Monday, February 18, 2013

The Wonderful World of OpenCL

One of my favorite parts of programming is that there's constantly new tools coming out that make programming more interesting. One recent development I've stumbled upon is OpenCL, a specification that lets one design code for execution on a GPU or other parallel processor. I've been in desperate need for some additional speed in one of my recent projects, so I decided to give OpenCL a shot. If you're curious about the tools that I used, check out the last paragraph of the article.

The problem: to generate vast swaths of terrain, and to optimize said terrain to reduce the number of vertexes without heavily impacting the quality of the terrain mesh. The generation aspect of the problem has been tackled by many programmers and math nerds who have developed methods such as perlin noise and ridged fractals. Already having some ridged fractal code lying around, I chose it for the sake of simplicity. In OpenCL, you launch a kernel(aka the entry function) with a specified number of worker threads. These worker threads identify themselves using methods like get_global_id(n), where n is the dimension of the id. Generating a mesh of fractal noise is quite trivial, one can just launch a kernel with a two dimensional array of workers. Simply set each dimension of the array to how many vertexes wide and long you want the generated mesh to be, and stick the fractal code in the kernel which interprets (x_id,y_id) as the position of the vertex to be generated.

As simple as this sounded, I ran into a tiny problem. The kernel was set to stick generated vertexes in an array of float3, but it turns out that internally, float3 is wrapped by a float4. This means that when I read the buffer from the kernel, the vertexes were enumerated as [x,y,z,0,x,y,z,0,x,y,z,0]. Not exactly a huge deal, but it would have saved me a lot of debugging time if the tutorials mentioned it somewhere.

The usual solution to simplifying terrain is to use Quadtrees. Most of solutions that I see get very fancy with loads of objects and maintain a large relational structure to define the quadtree. These solutions also tend to be hopelessly slow because of all the cache thrashing they tend to cause, not to mention that the code is a bitch to maintain. Since none of those fancy object oriented features are available in OpenCL (thank god), I took an array-based approach where the state of the quadtree is broken down into an array of boolean nodes that specify whether or not a vertex is "activated".

One of the painful issues I ran into was that barrier(), the method used to synchronize worker threads, only works across the work-group. As far as I can gather, there is no way to synchronize threads across an entire kernel execution. This means that every place where I would have needed to add a synchronization across all the worker threads, I have to end that kernel's execution there, then queue another kernel afterwards that contains the code that comes after the barrier. I was kinda upset on discovering this considering that the size of work-groups is heavily restricted, but it wasn't all that bad because the overhead associated with launching a kernel is relatively small.

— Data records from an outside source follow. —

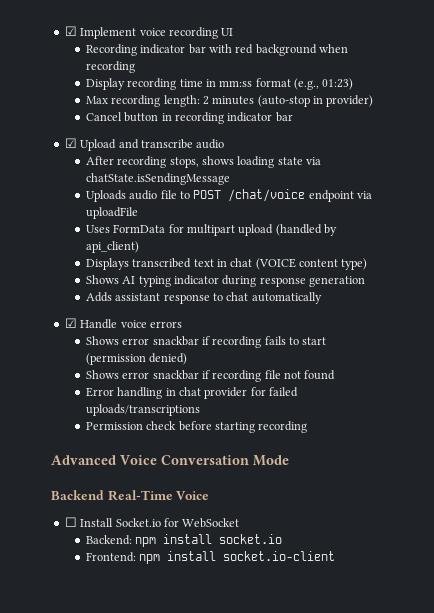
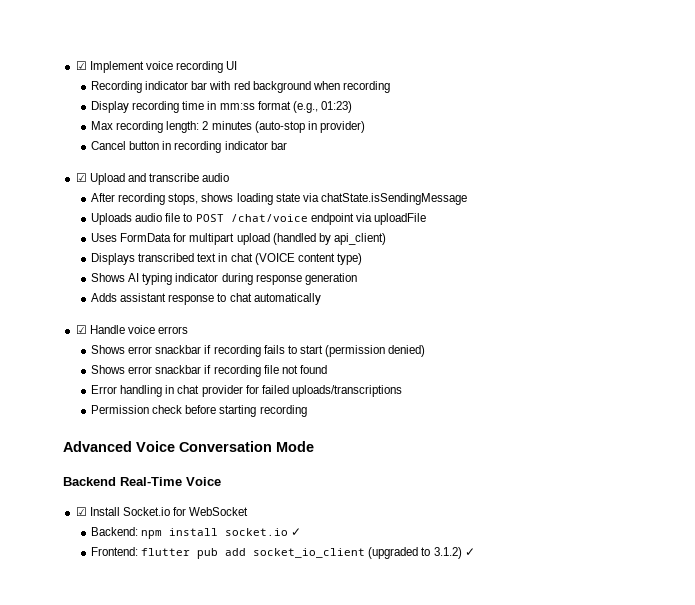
- ☐ Install Socket.io for WebSocket
+ ☑ Install Socket.io for WebSocket
- Backend: npm install socket.io
+ Backend: npm install socket.io ✓
- Frontend: npm install socket.io-client
+ Frontend: flutter pub add socket_io_client (upgraded to 3.1.2) ✓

Now at this point I had an array of vertexes, and an array of boolean values that specifies which of those vertexes are actually important. The final challenge was to create an array of indices that specify the order in which the vertexes are to be drawn. Unfortunately this was a pretty boring problem to solve, and I ended up with a solution full of hard-coding. At this point I had a good set of debugging/compiling tools, so programming the vertex-winder was almost trivial.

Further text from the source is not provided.